In the following days, protests spread. In Beijing’s Liangmaqiao district, a mostly masked crowd held up blank sheets of paper calling for an end to strict COVID policies. Across the city at the elite Tsinghua University, protesters held up a printout of a physics formula. The Friedman equation because his name sounds like “free man”. Similar scenes played out across China’s cities and college campuses in a wave of protests that have been compared to the 1989 student movement that ended in a bloody crackdown on Tiananmen Square.
Unlike previous protests, the demonstrations that have angered China in the past week have been linked and spread by smartphones and social media. The country’s government has created extensive censorship and surveillance powers, trying to strike a balance between embracing technology and limiting citizens’ ability to use it to protest or organize. But last weekend, the momentum of China’s digitally savvy population and their frustration, bravado and anger seemed to have escaped government control. It took days for Chinese censors and police to crack down on dissent online and on city streets. At the time, images and videos of the protests spread around the world, and Chinese citizens proved they could maneuver around the Great Firewall and other controls.
“The atmosphere on WeChat was unlike anything I’ve ever experienced,” says a British national who has lived in Beijing for more than a decade and who asked not to be named to avoid the attention of Chinese officials. “There was a sense of recklessness and excitement in the air as people became bolder and bolder with each entry, each new person testing the limits of the government and their own.” He saw posts, unlike anything he had seen before on China’s tightly controlled Internet, such as a photo of a Xinjiang official with the caption “Fuck off” in plain sight.

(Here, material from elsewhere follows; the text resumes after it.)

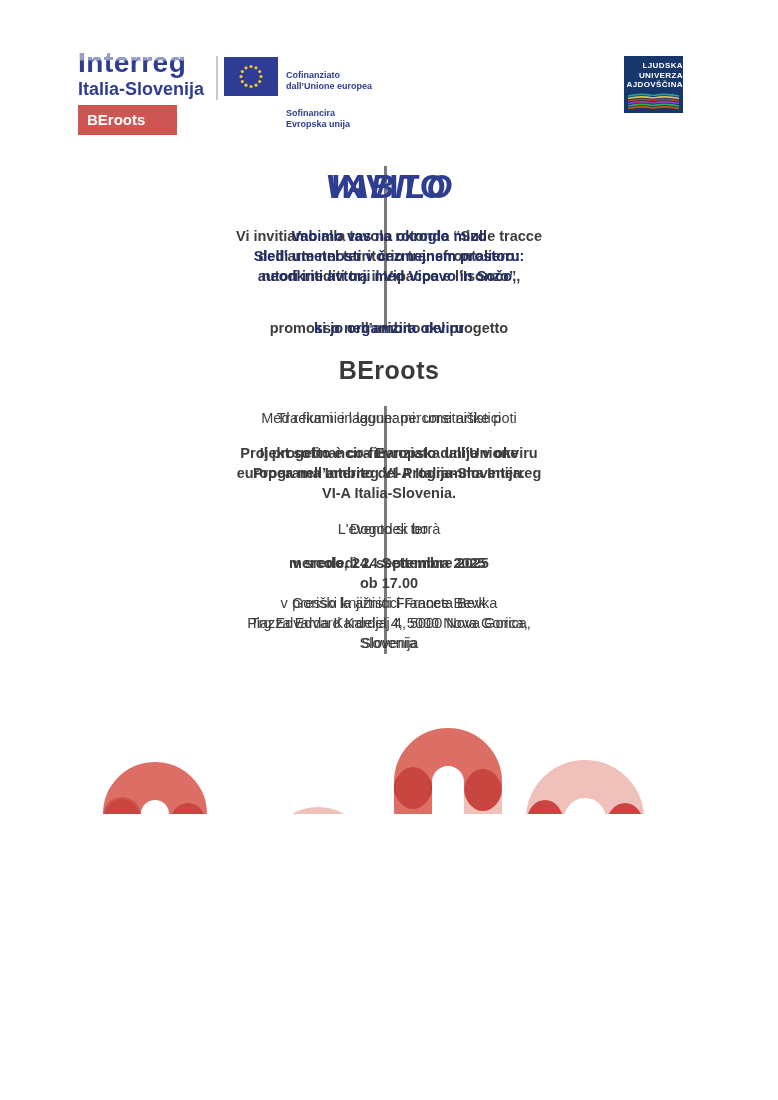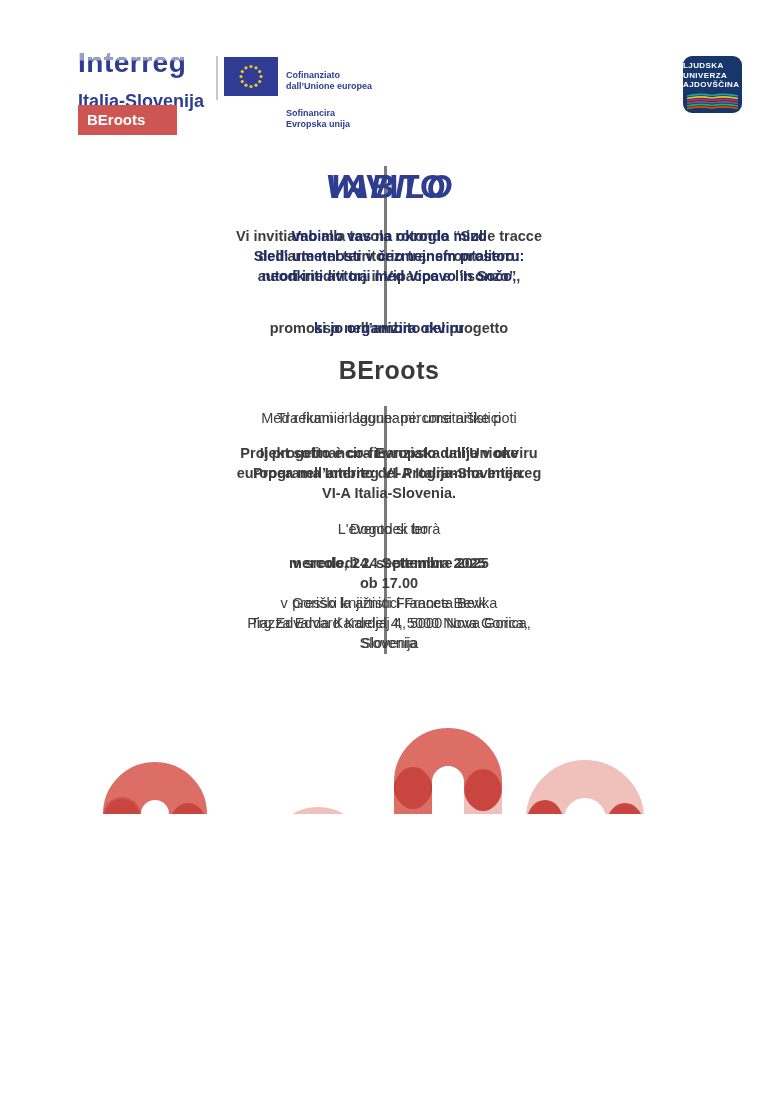"LJUDSKA" .ljudska { border-radius: 9px -> none; left: 683px -> 624px; text-align: left -> right }
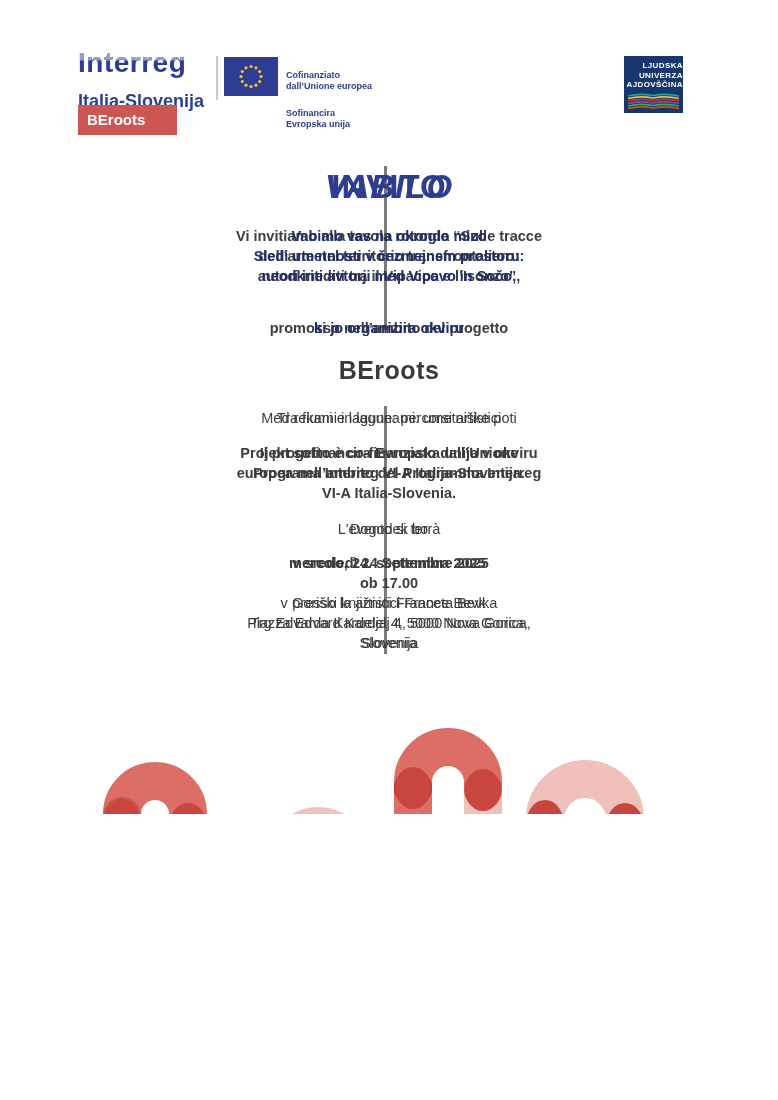"Italia-Slovenija" .interreg-sub { margin-top: 12px -> none }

Chinese Internet users have developed ideas about what censors will and will not allow, and many know how to bypass some Internet controls. But as the protests spread, young WeChat users didn’t care about the consequences of their posts, a tech worker in Guangzhou told Wired after calling the encrypted app. Like the other Chinese nationals quoted, he did not want to be named because of the risk of attracting government attention. More experienced organizers used encrypted apps like Telegram or shared on Western platforms like Instagram and Twitter.
Anti-siege demonstrations in Urumqi, the capital of northwest China’s Xinjiang province, began as informal vigils for victims of a deadly fire. The city has been under COVID lockdown restrictions for more than 100 days, which some observers say have hindered victims trying to escape and slowed emergency response. Most, if not all, of the victims were members of the Uyghur ethnic minority, which was subjected to a campaign of forced assimilation that sent an estimated 1 to 2 million people to re-education camps.
The tragedy comes at a time when frustrations over zero-Covid policies have begun to mount. A violent confrontation broke out between workers and security at Foxconn’s iPhone factory in Zhengzhou. Scott Kennedy of the Washington-based Center for Strategic and International Studies says that when he visited Beijing and Shanghai in September and October, it was clear that people were “tired” of measures like routine PCR testing. Scanning QR “health codes” to go anywhere and the constant dream of a new lock. “I’m not surprised that it’s going down the drain,” says Kennedy. In early November, the government hinted that some restrictions would soon be eased, but the Urumqi fire and news of a resurgence in COVID cases “pushed people over the edge,” he said.